Segment Open

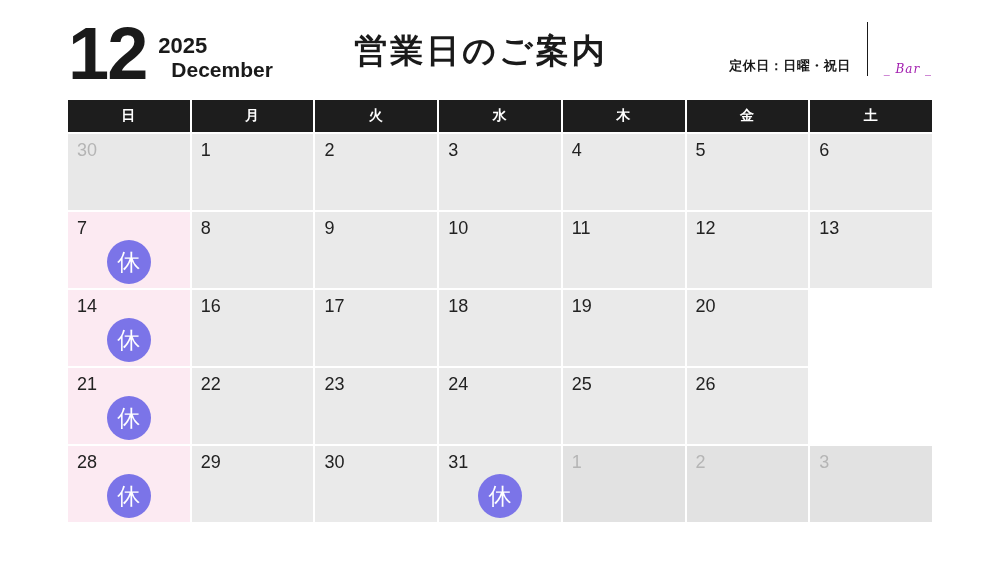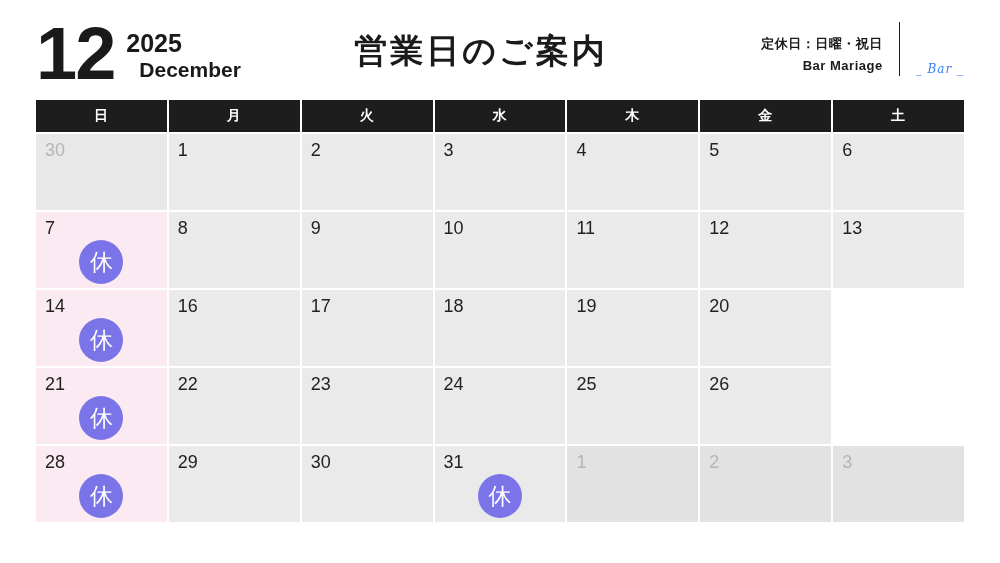"12" .page { padding: 0 36px -> 0 68px }
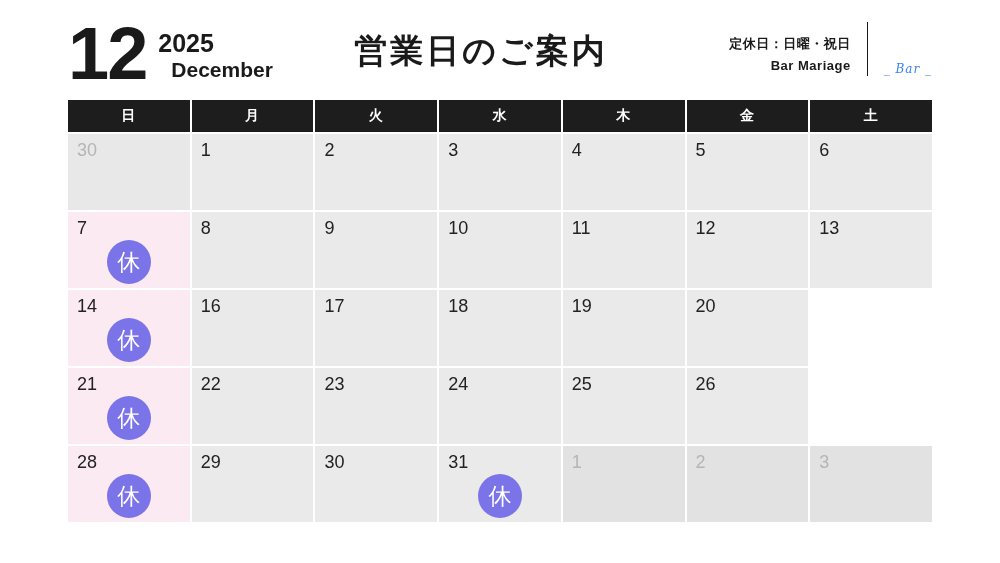"2025" .year { font-size: 25px -> 22px }
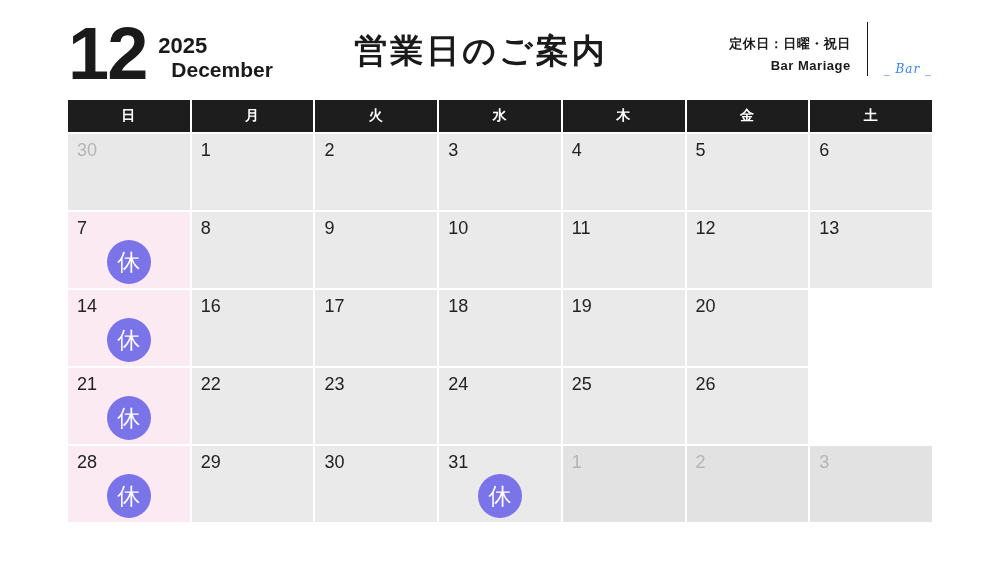"Bar Mariage" div.note-line { html: <div>Bar Mariage</div> -> none }
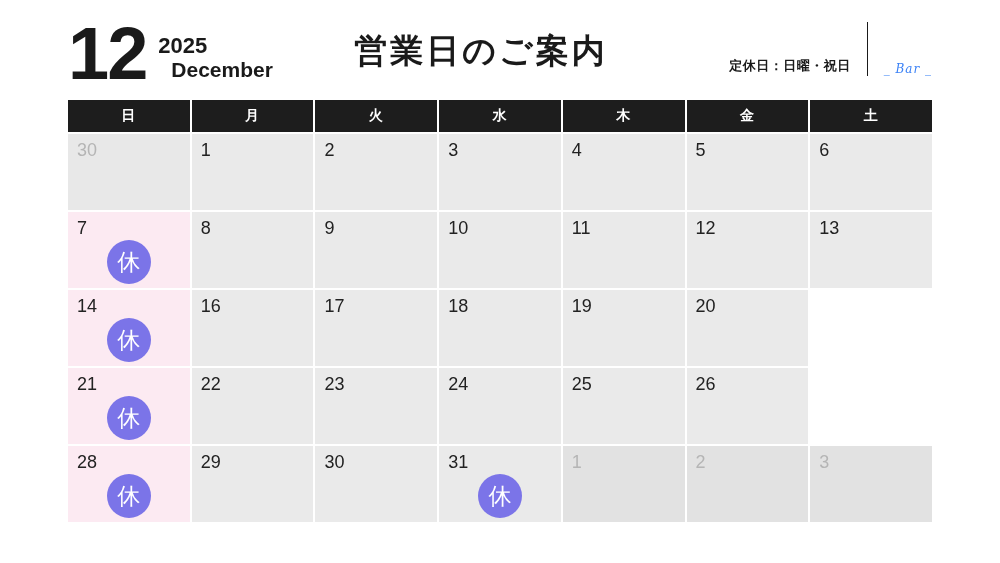"_ Bar _" .logo-sub { color: #3b82f6 -> #a21caf }
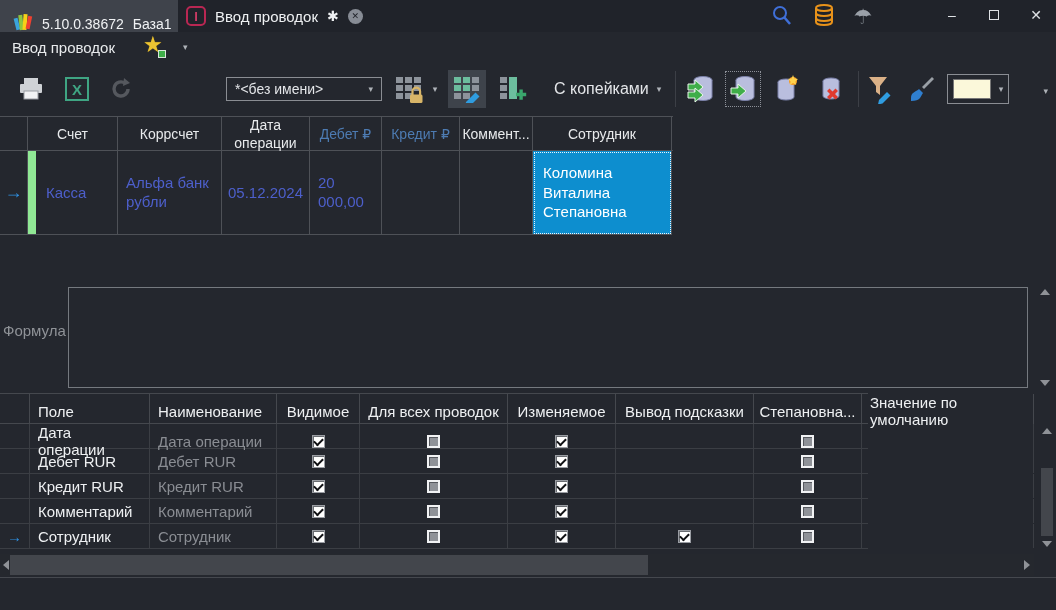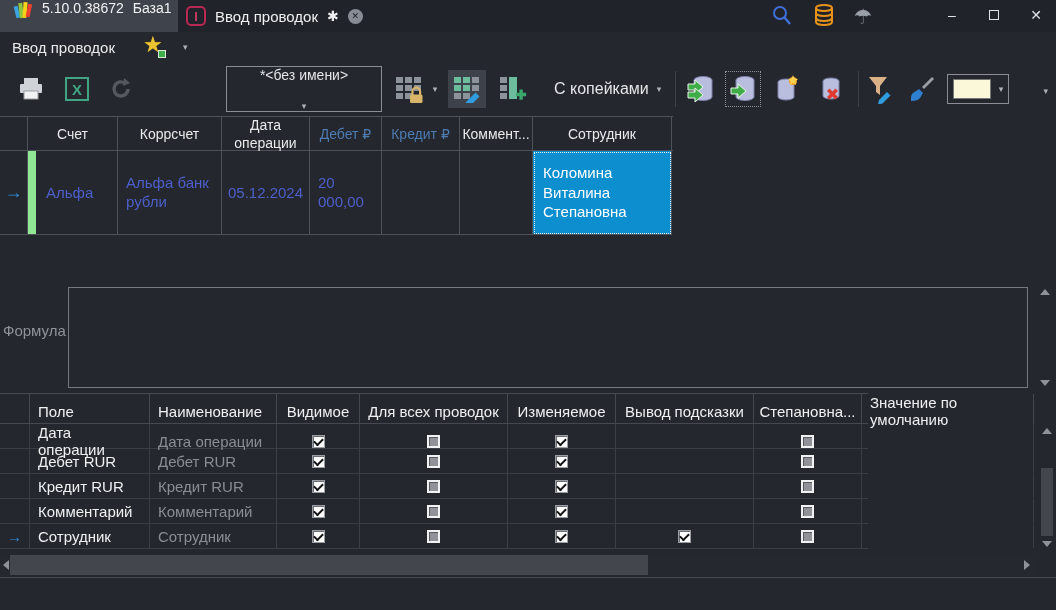"5.10.0.38672" .tb-left { align-items: flex-start -> flex-end }
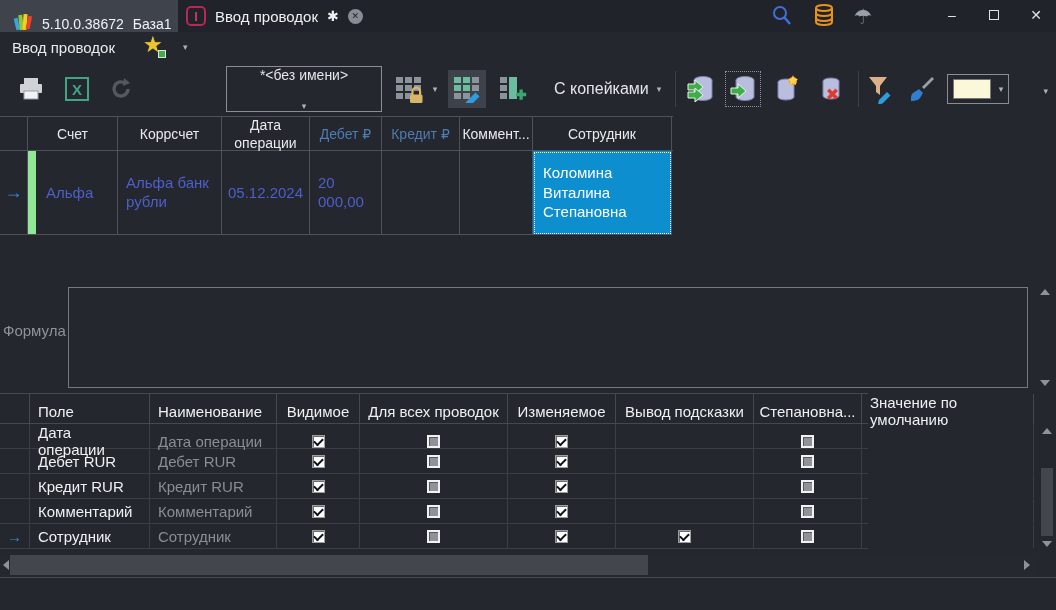"*<без имени>" .combo { flex-direction: column -> none; height: 46px -> 24px }
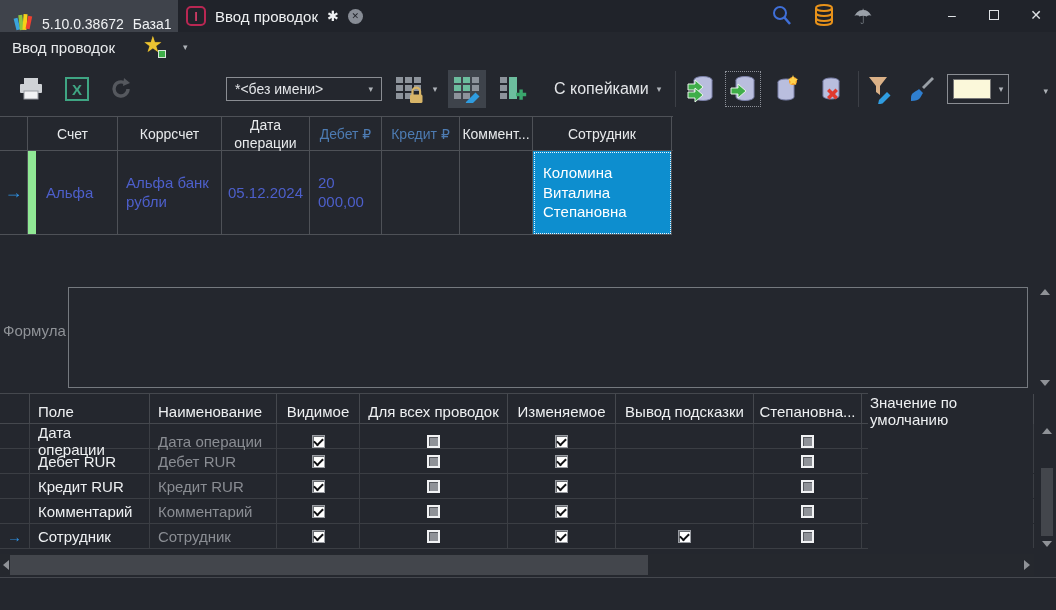"Альфа" span { text: Альфа -> Касса }
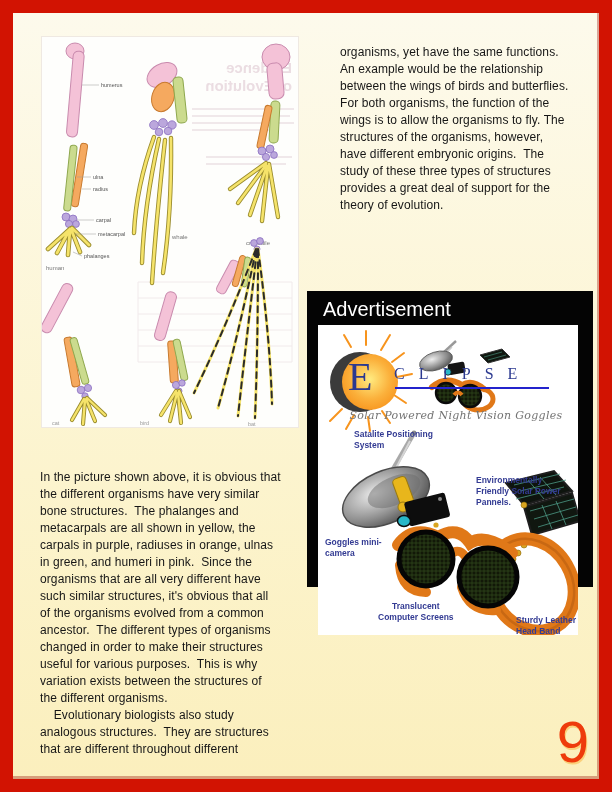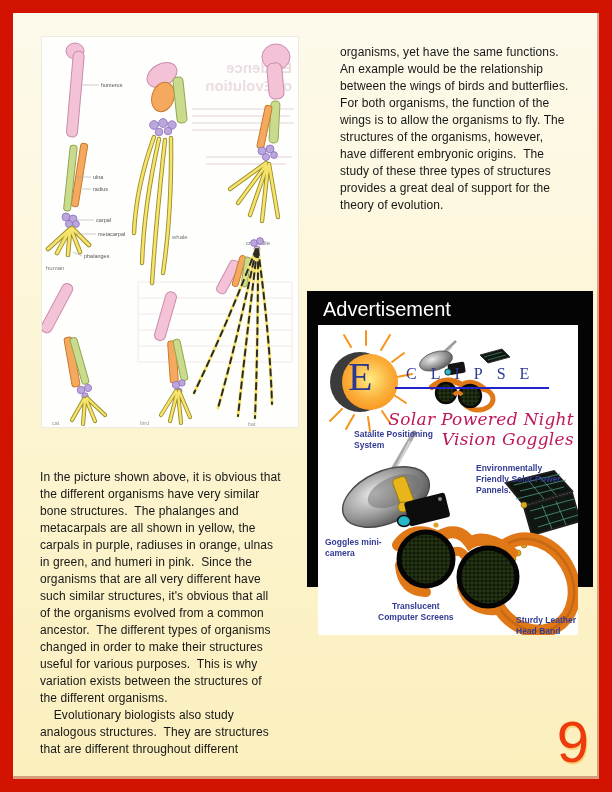"CLIPSE" .logo-rest { left: 88px -> 76px }
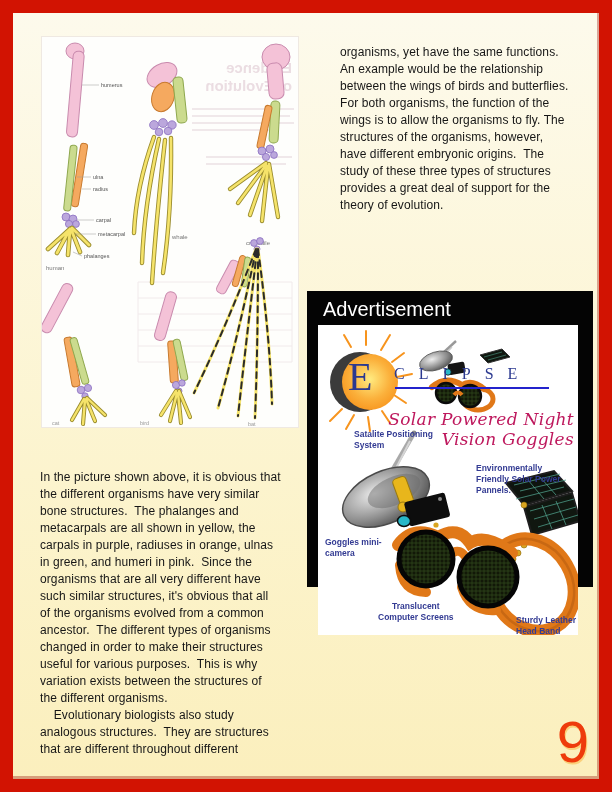"Solar Powered Night Vision Goggles" .tagline { color: #be185d -> #737373; font-size: 17px -> 11px; text-align: right -> center }
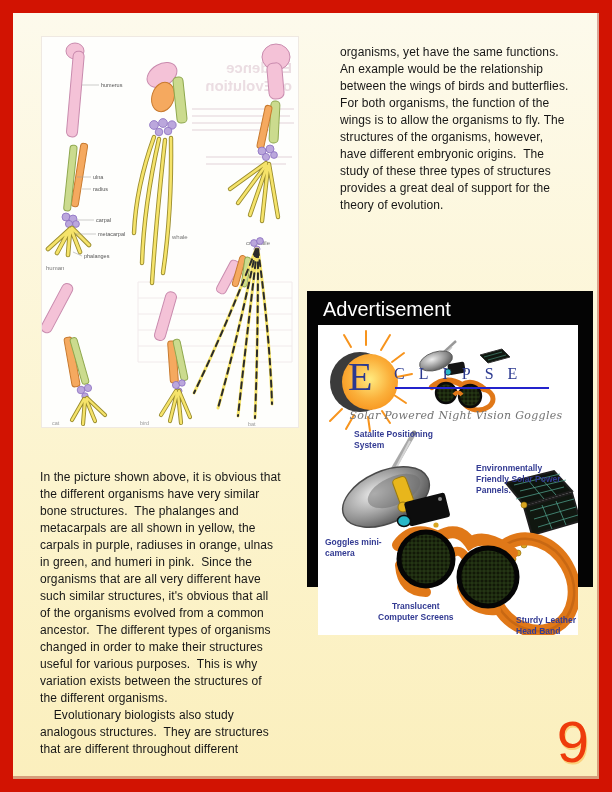"Environmentally" .lbl-solar { top: 138px -> 150px }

Segment Closed

**REQUIRED WORK:**
Pictures appear in the records above. Output everything except them, exactly.

**RESPONSE TO THE EXERCISE:**
"12" .page { padding: 0 36px -> 0 68px }
"2025" .year { font-size: 25px -> 22px }
"Bar Mariage" div.note-line { html: <div>Bar Mariage</div> -> none }
"_ Bar _" .logo-sub { color: #3b82f6 -> #a21caf }
"5.10.0.38672" .tb-left { align-items: flex-start -> flex-end }
"*<без имени>" .combo { flex-direction: column -> none; height: 46px -> 24px }
"Альфа" span { text: Альфа -> Касса }
"CLIPSE" .logo-rest { left: 88px -> 76px }
"Solar Powered Night Vision Goggles" .tagline { color: #be185d -> #737373; font-size: 17px -> 11px; text-align: right -> center }
"Environmentally" .lbl-solar { top: 138px -> 150px }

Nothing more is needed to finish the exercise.